May 30 '24 15:05 rgknox

@rgknox a guess from reading the error message is that possibly the same name for a field is being defined twice? So in CTSM speak there are two hist_addfld calls for the same variable name? I think that fails with something like this.

Another thing that better error messaging could help us with.

May 30 '24 17:05 ekluzek

@ckoven and I talked it through and he figured it out, the variable symbol names were too long and getting truncated, which led to it thinking a variable was defined twice.

To elaborate: we have a special mechanism that allows us to auto-generate variable names. In this case we want the same variable for carbon, nitrogen and phosphorus. So it creates the same variable name, then appends "_01" "_02" and "_03" to the end of the name string for each, respectively. Since the base name was too long, the appended string was getting truncated off, and thus the auto-generated variables were triplicating.

May 30 '24 18:05 rgknox

pushing the (fates side) fix now

May 30 '24 18:05 rgknox

@ the SE meeting Erik and Greg will review the code. Exact restart issue needs to be addressed Ryan can make the FATES PR if Greg's on PTO Adrianna can merge to CTSM master (or Sam R if she's away).

Jun 27 '24 15:06 wwieder

Regression testing against https://github.com/ESCOMP/CTSM/releases/tag/branch_tags%2Ftmp-240620.n02.ctsm5.2.007 is showing B4B results with expected DIFFs in fates testmods. That said, there is an ERP fates satellite phenology that's failing exact restart comparison that I need to track down on the fates side.

Jun 27 '24 16:06 glemieux

This pull request is now updated with the fates-side tag for land use v2. Regression testing against ctsm5.2.008 is showing mostly B4B results with expected DIFFs for fates testmods. There are two unexpected ctsm failures that I'm seeing:

FAIL LILACSMOKE_D_Ld2.f10_f10_mg37.I2000Ctsm50NwpSpAsRs.derecho_intel.clm-lilac MODEL_BUILD time=329
FAIL RXCROPMATURITYSKIPGEN_Ld1097.f10_f10_mg37.IHistClm50BgcCrop.derecho_intel.clm-cropMonthOutput RUN time=24

The RXCROP run failure looks like its just a variation on #2322, i.e. the string element for fsurdat is too long for the gddgen case. When I rerun the regression tests for the final integration testing, I'll make sure not to use a specific test-id, assuming the default system test-id is short enough.

The LILACSMOKE build failure is not clear to me yet.

Jul 09 '24 16:07 glemieux

@samsrabin @glemieux have been going over this extensively. Greg is going to do the testing for this. And then he'll pass it off for someone else to complete the tag.
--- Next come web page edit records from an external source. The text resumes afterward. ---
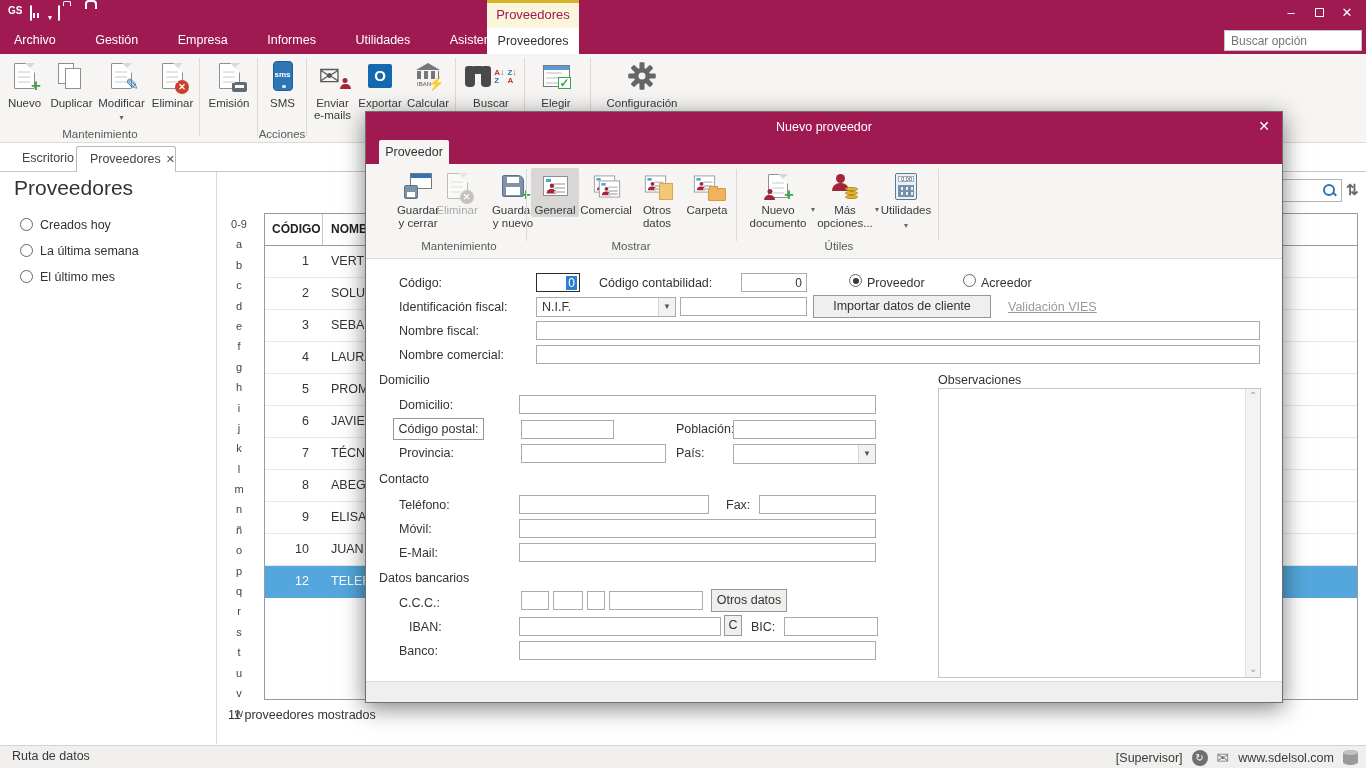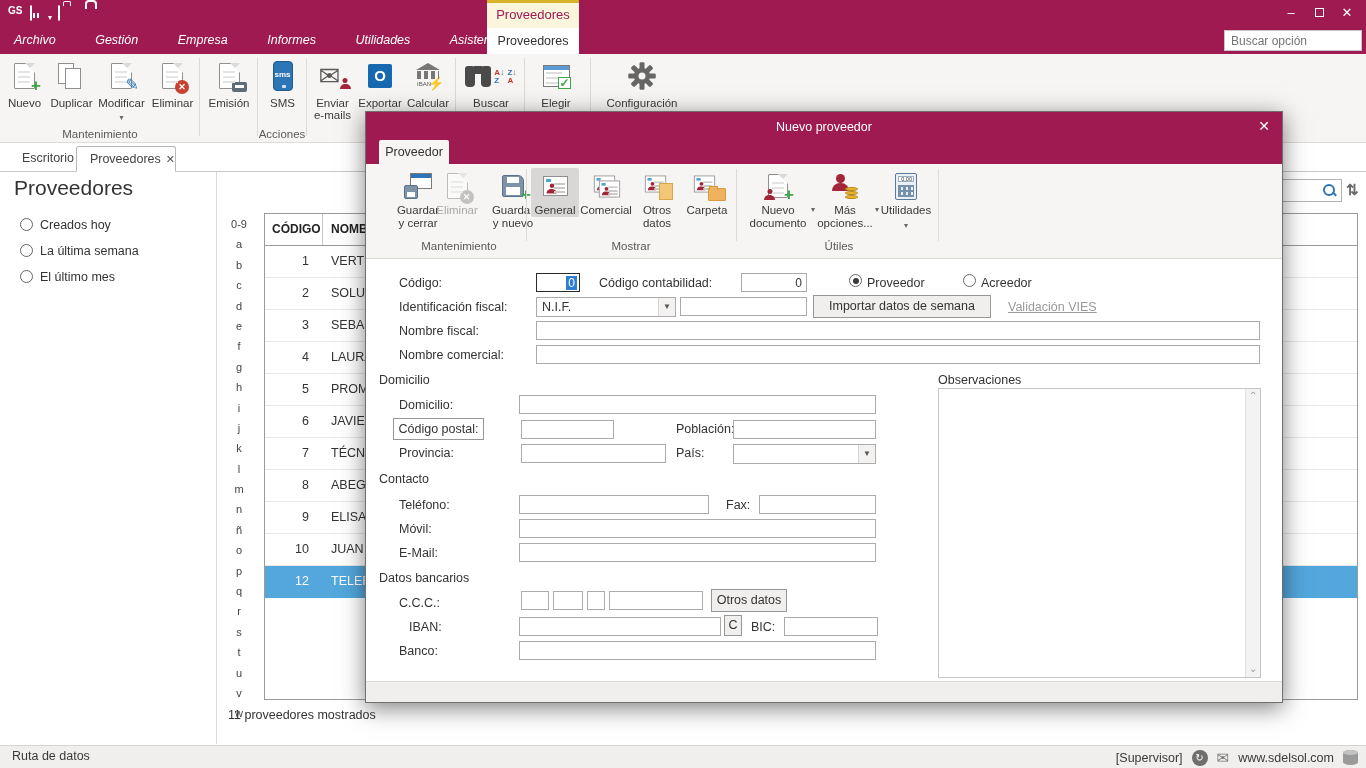--- a/index.html
+++ b/index.html
@@ -3,21 +3,21 @@
 <meta charset="utf-8">
 <style>
   * { margin:0; padding:0; box-sizing:border-box; }
   html,body { width:1366px; height:768px; }
   body { font-family:"Liberation Sans", sans-serif; font-size:12.5px; color:#333; background:#fff; overflow:hidden; }
   #app { position:relative; width:1366px; height:768px; background:#fff; overflow:hidden; }
 
   
   #titlebar { position:absolute; left:0; top:0; width:1366px; height:28px; background:#9E1A50; }
   #menubar  { position:absolute; left:0; top:28px; width:1366px; height:26px; background:#9E1A50; }
-  .menu-item { color:#fff; font-size:12.5px; display:inline-block; padding:5px 18px 0 18px; height:26px;font-style:italic; }
+  .menu-item { color:#fff; font-size:12.5px; display:inline-block; padding:5px 18px 0 18px; height:26px; }
   #win-title { position:absolute; left:700px; top:6px; width:520px; text-align:center; color:#fff; font-size:12px; white-space:nowrap; }
   .winbtn { position:absolute; top:4px; width:22px; height:18px; color:#fff; text-align:center; font-size:13px; line-height:18px; }
   #btn-max i { display:inline-block; width:9px; height:9px; border:1.5px solid #fff; margin-top:4px; }
   #logo { position:absolute; left:8px; top:5px; color:#fff; font-weight:bold; font-size:10px; letter-spacing:0; }
   
   .ticon { position:absolute; top:6px; }
   .i-cal { width:16px; height:15px; border:1.6px solid #fff; border-radius:2px; position:relative; }
   .i-cal::before { content:''; position:absolute; left:1px; right:1px; top:2px; height:2px; background:#fff; }
   .i-cal::after { content:''; position:absolute; left:2px; bottom:2px; width:8px; height:5px; background:repeating-linear-gradient(90deg,#fff 0 2px,transparent 2px 4px); }
   .caret-w { position:absolute; left:48px; top:13px; color:#fff; font-size:8px; }
@@ -598,21 +598,21 @@
           <span class="numval">0</span>
         </span>
       <span class="rdo sel" style="position:absolute; left:483px; top:162px;"></span>
       <span class="flabel" style="left:501px; top:164px;">Proveedor</span>
       <span class="rdo" style="position:absolute; left:597px; top:162px;"></span>
       <span class="flabel" style="left:615px; top:164px;">Acreedor</span>
 
       <span class="flabel" style="left:33px; top:188px;">Identificación fiscal:</span>
       <span class="fcombo" style="left:170px; top:185px; width:140px;"><span>N.I.F.</span><span class="arr">▼</span></span>
       <span class="finput" style="left:314px; top:185px; width:127px;"></span>
-      <span class="fbtn" style="left:447px; top:183px; width:178px; height:23px; line-height:21px;">Importar datos de semana</span>
+      <span class="fbtn" style="left:447px; top:183px; width:178px; height:23px; line-height:21px;">Importar datos de cliente</span>
       <span class="link" style="left:642px; top:188px;">Validación VIES</span>
 
       <span class="flabel" style="left:33px; top:212px;">Nombre fiscal:</span>
       <span class="finput" style="left:170px; top:209px; width:724px;"></span>
       <span class="flabel" style="left:33px; top:236px;">Nombre comercial:</span>
       <span class="finput" style="left:170px; top:233px; width:724px;"></span>
 
       <span class="fsec" style="left:13px; top:261px;">Domicilio</span>
       <span class="flabel" style="left:33px; top:286px;">Domicilio:</span>
       <span class="finput" style="left:153px; top:283px; width:357px;"></span>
Since, @samrabin you are the author (and we wanted to cycle through FATES tags) we figure you should be the one to make the actual tag. This is just the final steps of the tagging process.

So start at step 16 from:

https://github.com/ESCOMP/CTSM/wiki/Protocols-on-updating-FATES-within-CTSM#fates-updates-that-include-api-changes

When I've done this myself I've typically do some double checking of the work. So I have done up to all of the following steps

Review the final CTSM changes again myself to note for any glaring problems that should kick it back for more testing
Make sure .gitmodules is pointing to a NGEET FATES tag and not a personal branch/hash
Make sure the testing baselines were run and have standard names and are on: izumi, and Derecho for both aux_clm and fates tests
Double check test results are as expected (looking at the their test cases, found either by them giving the directory names in the PR or by looking at the tail of CaseDocs/lnd_in for the directory name in the a test for the baseline)
Double check that the fates version used for the baselines is the same as in .gitmodules for the PR
Review the ChangeLog (maybe do simple updates for clarity or have author update if really needed)
Update the date in the ChangeLog if a day or more has passed (commit and push it to the PR branch)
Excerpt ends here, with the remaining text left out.